Revenu au pays, il continue de tenir au courant le brouillon de sa correspondance, qui devient de plus en plus abondante en détails. Il écrit tout ce qu’il voit, tout ce qu’il entend ; il suit à la piste les marches et les contremarches des armées du Roi et de la Fronde. Il a l’œil ouvert sur les préparatifs du comte du Daugnon, et tout ce qu’il rapporte peint à merveille le caractère à double face de ce personnage. Il nous montre en scène le prince de Condé, le comte d’Harcourt, le duc de Tarente, La Rochefoucauld, Saint-Simon, Richelieu, Bellière, du Vigean, Matha, Jonzac et Balthazar. Les événements se pressent sous sa plume : il nous fait assister aux deux capitulations de Saintes, à l’arrivée des Espagnols en cette ville, à l’horrible saccagement de Pons, à la destruction de Moëze, aux sièges de Cognac, de Saint-Jean d’Angély, de Tonnay-Charente, de Brouage et d’autres lieux de la province, au combat de Montanceys, en Périgord.

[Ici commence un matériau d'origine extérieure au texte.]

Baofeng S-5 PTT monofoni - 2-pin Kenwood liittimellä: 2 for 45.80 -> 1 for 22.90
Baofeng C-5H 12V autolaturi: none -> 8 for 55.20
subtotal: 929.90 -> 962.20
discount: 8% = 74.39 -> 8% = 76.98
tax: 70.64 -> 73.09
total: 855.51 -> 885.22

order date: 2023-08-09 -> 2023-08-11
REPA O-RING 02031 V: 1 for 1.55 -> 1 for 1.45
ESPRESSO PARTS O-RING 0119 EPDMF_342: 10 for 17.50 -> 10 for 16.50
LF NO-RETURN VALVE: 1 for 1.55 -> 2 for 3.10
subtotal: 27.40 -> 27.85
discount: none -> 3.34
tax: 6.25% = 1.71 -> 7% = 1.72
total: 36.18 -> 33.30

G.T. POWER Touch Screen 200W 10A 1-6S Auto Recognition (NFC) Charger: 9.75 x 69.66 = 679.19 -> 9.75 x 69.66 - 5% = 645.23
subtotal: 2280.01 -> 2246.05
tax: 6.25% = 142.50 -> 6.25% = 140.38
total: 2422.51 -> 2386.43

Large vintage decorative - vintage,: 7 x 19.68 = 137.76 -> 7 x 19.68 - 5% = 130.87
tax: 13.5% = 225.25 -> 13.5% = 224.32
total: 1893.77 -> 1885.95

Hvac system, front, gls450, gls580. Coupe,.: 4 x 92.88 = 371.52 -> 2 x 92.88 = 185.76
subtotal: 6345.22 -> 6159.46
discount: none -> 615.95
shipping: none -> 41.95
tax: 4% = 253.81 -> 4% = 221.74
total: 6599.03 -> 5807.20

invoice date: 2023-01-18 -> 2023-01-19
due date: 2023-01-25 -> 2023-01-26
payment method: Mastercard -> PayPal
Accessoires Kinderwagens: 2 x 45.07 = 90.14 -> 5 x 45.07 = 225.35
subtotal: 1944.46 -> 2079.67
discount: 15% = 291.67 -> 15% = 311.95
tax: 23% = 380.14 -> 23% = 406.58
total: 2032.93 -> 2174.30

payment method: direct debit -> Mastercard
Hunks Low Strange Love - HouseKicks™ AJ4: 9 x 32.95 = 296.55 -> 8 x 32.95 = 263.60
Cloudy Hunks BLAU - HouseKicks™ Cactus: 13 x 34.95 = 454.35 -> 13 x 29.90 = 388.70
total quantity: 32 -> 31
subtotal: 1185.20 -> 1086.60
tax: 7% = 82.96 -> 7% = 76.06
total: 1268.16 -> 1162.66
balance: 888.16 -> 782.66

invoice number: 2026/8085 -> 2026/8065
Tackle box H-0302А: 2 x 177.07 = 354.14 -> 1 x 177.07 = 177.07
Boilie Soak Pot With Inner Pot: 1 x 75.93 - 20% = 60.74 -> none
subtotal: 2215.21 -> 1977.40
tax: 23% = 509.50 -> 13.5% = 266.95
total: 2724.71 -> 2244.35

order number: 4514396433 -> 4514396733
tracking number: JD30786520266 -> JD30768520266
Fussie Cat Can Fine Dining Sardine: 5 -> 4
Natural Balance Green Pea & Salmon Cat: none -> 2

Puis au milieu de ces grandes figures et de ces actions mémorables se détachent le caractère impassible de Samuel Robert, ses querelles de ménage, ses débats avec sa femme, - Xantippe, comme il la surnomme dans son langage de mari, - Mademoiselle Merlat, comme je l appelle en historien désintéressé.

Cette correspondance que je me suis proposé bien souvent de faire connaître aux amis de notre histoire provinciale est l’un des plus curieux manuscrits de la bibliothèque de mon ami Eschassériaux. Si mon cher confrère en bibliographie saintongeaise se décide un jour à la publier, je lui offre de placer au frontispice l’étude que j’ai faite sur notre lieutenant particulier.

Je reviens maintenant au manuscrit du greffe. Il se divise en deux parties. Voici le titre de la première :

Au nom de Dieu soyt. Ce second papier et journal contient toutes les affaires, tant généralles que particulières, qui concernent nostre maison, et qui sont mantionnées dans mon premier, commancé le 1er de novembre 1639, ayant pour celuy-cy un mesme zelle, et invoqué le Sainct-Esprit pour la conduite d’icelles, que je prie Dieu qu’elles finissent avec son assistance, auxquelz papiers je désire et entandz qu’il soyt adjousté foy en tout et partout, comme estant le contenu en iceux véritable, pour d’autant plus l’asseurer ainsy à ceux qui y auront intérest que je l’ay de rechef escript et signé de ma main, par justes considérations qui m y ont meu. Ce 1er jour d’octobre 1647

ROBERT

La seconde partie du manuscrit porte

A. N. de D. S. C’est l’estât ou mémoire particulier de toutes les affaires qui nous concernent, suivant les temps qu’elles se sont passées et advenues

L’énoncé de la première partie du manuscrit révèle l’existence d’un précédent volume. J’ignore ce qu’est devenu celui là, mais celui qui nous reste, écrit de la main de Samuel Robert, d’une belle et solide écriture, sans présenter l’intérêt soutenu de son journal épistolaire, n’est pas dénué de valeur historique. Les affaires particulières ne lui ont pas entièrement fait oublier les affaires générales. Sa généalogie, sa descendance, l’administration de sa fortune, son voyage à Paris, ses querelles avec « Xantippe » coudoient les nouvelles et les événements du jour. Je retrouve consignés sur les feuillets de cet agenda bon nombre de faits détaillés dans sa correspondance et qui les éclairent.

Après avoir donné quelques détails sur les neuf autres divisions formées par lui, M. de la Morinerie conclut son rapport en exprimant le vœu que le nouveau Palais de Justice de Saintes offre une hospitalité convenable à ces archives de l’ancienne sénéchaussée, et il rappelle à qui de droit combien il importe de veiller à la conservation de ces précieux témoins du passé.